*Goal of the exercise:*
Go over the lines below, and when one contains the word "that", copy it.

■ ■ ■

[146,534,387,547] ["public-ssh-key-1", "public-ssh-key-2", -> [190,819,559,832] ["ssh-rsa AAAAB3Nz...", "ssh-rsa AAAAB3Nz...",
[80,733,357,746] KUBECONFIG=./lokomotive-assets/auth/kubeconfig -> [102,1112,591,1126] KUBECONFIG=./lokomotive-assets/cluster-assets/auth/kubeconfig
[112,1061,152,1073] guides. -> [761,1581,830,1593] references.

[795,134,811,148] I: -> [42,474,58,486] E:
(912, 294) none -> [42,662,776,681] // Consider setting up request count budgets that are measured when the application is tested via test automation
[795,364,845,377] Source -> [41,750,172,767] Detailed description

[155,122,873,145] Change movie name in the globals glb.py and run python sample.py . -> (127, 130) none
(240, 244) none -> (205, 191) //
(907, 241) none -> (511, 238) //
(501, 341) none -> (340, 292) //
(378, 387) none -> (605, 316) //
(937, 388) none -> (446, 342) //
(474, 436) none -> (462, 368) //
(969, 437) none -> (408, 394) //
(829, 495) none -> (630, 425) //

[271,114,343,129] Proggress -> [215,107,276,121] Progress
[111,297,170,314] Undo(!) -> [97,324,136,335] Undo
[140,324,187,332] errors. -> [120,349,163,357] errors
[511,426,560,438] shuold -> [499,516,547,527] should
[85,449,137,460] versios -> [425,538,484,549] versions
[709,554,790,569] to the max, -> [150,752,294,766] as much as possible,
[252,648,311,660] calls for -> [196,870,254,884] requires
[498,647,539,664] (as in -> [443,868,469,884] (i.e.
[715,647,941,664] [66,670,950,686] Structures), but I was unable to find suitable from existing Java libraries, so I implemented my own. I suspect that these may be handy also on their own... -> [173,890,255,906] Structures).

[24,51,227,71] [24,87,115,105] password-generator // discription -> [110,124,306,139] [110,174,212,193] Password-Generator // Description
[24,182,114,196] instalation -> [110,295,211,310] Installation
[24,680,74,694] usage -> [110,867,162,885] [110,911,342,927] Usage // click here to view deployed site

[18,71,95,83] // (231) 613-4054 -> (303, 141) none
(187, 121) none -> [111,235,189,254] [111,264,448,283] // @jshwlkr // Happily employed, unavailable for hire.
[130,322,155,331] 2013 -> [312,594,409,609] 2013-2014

■ ■ ■

*Your solution:*
(912, 294) none -> [42,662,776,681] // Consider setting up request count budgets that are measured when the application is tested via test automation
[715,647,941,664] [66,670,950,686] Structures), but I was unable to find suitable from existing Java libraries, so I implemented my own. I suspect that these may be handy also on their own... -> [173,890,255,906] Structures).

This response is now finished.